--- DATA FOR THE TASK ---

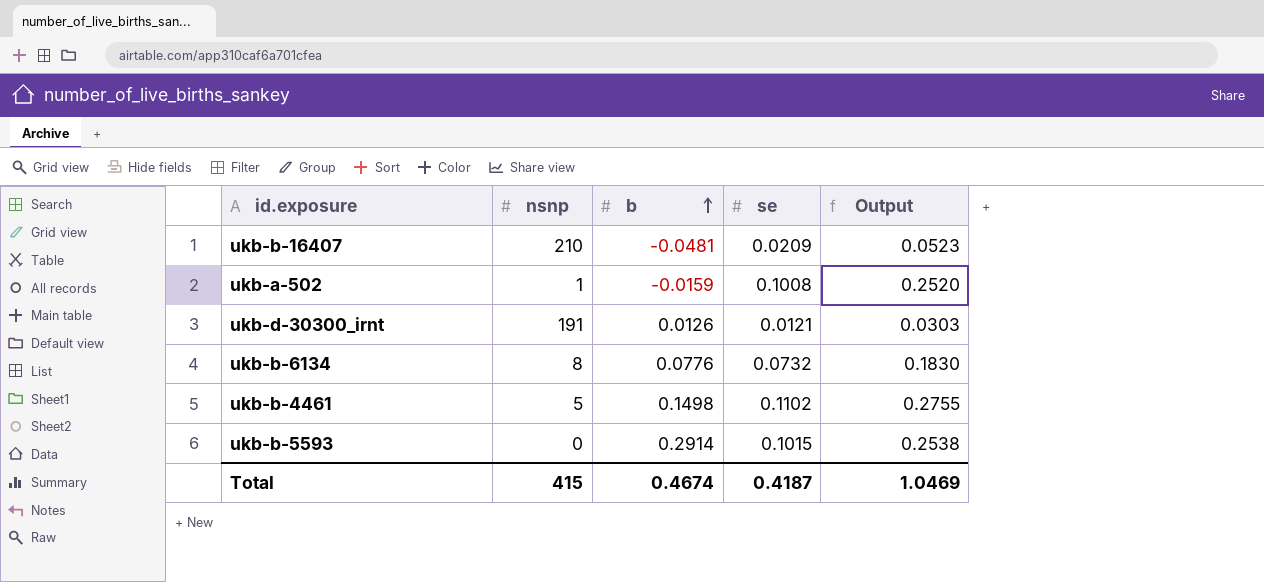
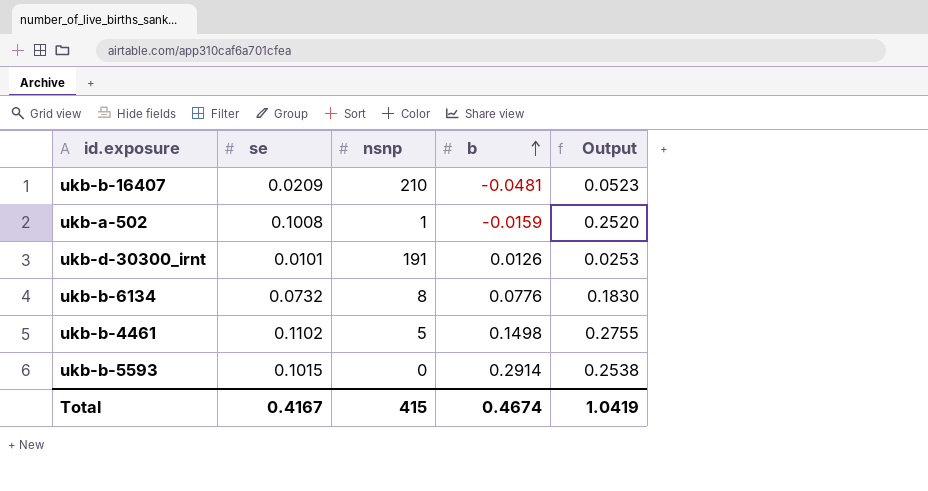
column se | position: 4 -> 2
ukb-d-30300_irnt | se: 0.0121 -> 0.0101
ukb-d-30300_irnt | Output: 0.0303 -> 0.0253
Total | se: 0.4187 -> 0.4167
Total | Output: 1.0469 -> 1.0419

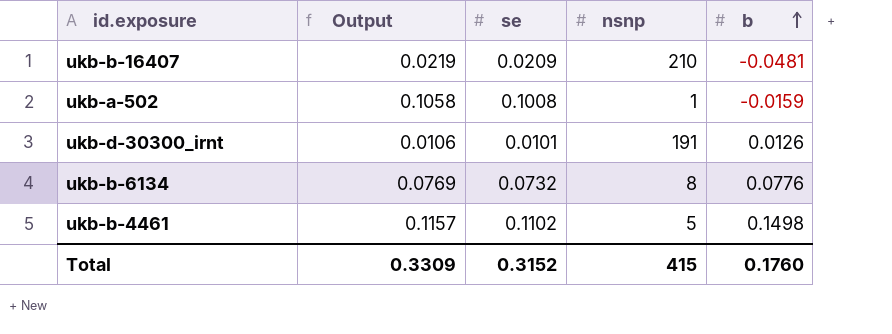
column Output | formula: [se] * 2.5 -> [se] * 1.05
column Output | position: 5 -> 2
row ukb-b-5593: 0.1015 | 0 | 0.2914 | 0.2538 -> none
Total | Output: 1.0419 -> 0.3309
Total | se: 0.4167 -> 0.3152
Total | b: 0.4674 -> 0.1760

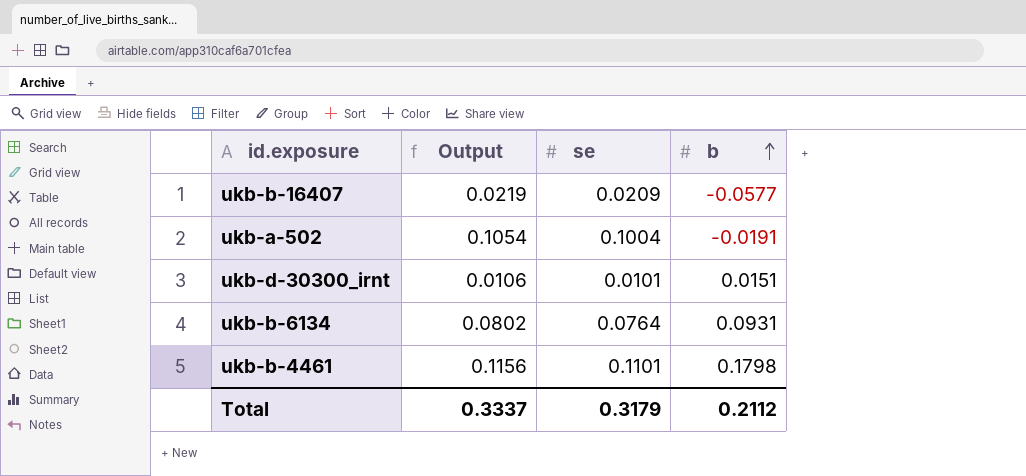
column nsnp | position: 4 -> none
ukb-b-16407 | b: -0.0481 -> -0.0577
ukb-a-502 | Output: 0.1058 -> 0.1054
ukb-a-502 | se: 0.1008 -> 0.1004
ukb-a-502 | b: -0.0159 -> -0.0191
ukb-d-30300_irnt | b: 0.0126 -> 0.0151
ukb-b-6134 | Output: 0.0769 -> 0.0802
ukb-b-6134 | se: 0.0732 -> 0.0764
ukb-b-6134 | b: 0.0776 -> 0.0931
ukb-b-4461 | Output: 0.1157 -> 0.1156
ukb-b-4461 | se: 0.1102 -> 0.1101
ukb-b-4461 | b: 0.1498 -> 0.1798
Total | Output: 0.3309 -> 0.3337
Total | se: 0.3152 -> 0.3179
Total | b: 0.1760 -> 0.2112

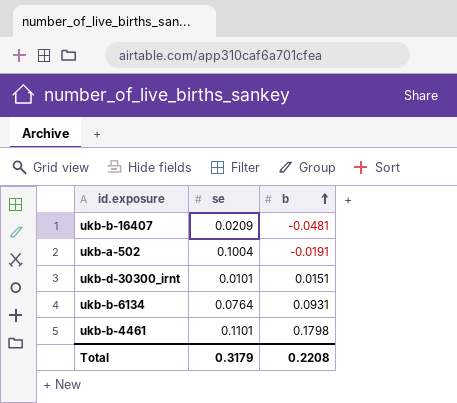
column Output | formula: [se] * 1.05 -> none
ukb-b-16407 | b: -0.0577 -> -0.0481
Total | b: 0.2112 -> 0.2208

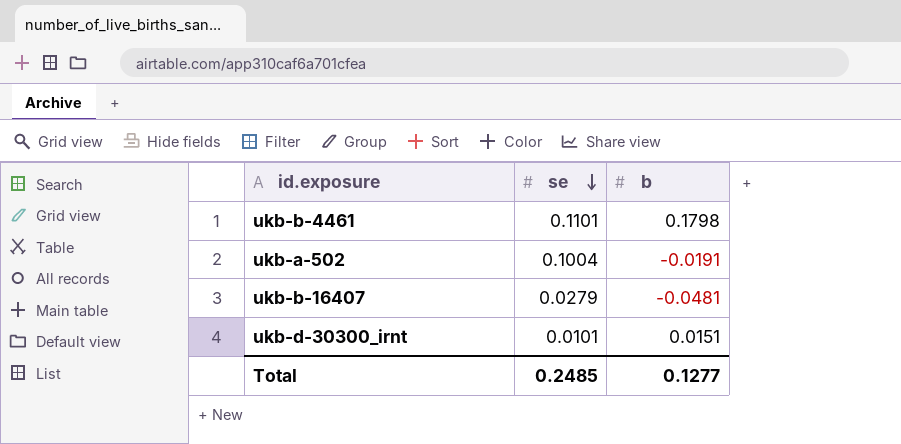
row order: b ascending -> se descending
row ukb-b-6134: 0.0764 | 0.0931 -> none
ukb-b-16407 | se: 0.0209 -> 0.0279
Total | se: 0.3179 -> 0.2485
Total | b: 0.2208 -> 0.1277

---

◆ **PROBLEM DETAILS**: Transcribe only the lines between the line containing "column Output | formula: [se] * 1.05 -> none" and the final line of the listing, inclusive, exactly as they appear; no pictures are to be included.

◆ **OUTPUT FOR THIS EXERCISE**:
column Output | formula: [se] * 1.05 -> none
ukb-b-16407 | b: -0.0577 -> -0.0481
Total | b: 0.2112 -> 0.2208

row order: b ascending -> se descending
row ukb-b-6134: 0.0764 | 0.0931 -> none
ukb-b-16407 | se: 0.0209 -> 0.0279
Total | se: 0.3179 -> 0.2485
Total | b: 0.2208 -> 0.1277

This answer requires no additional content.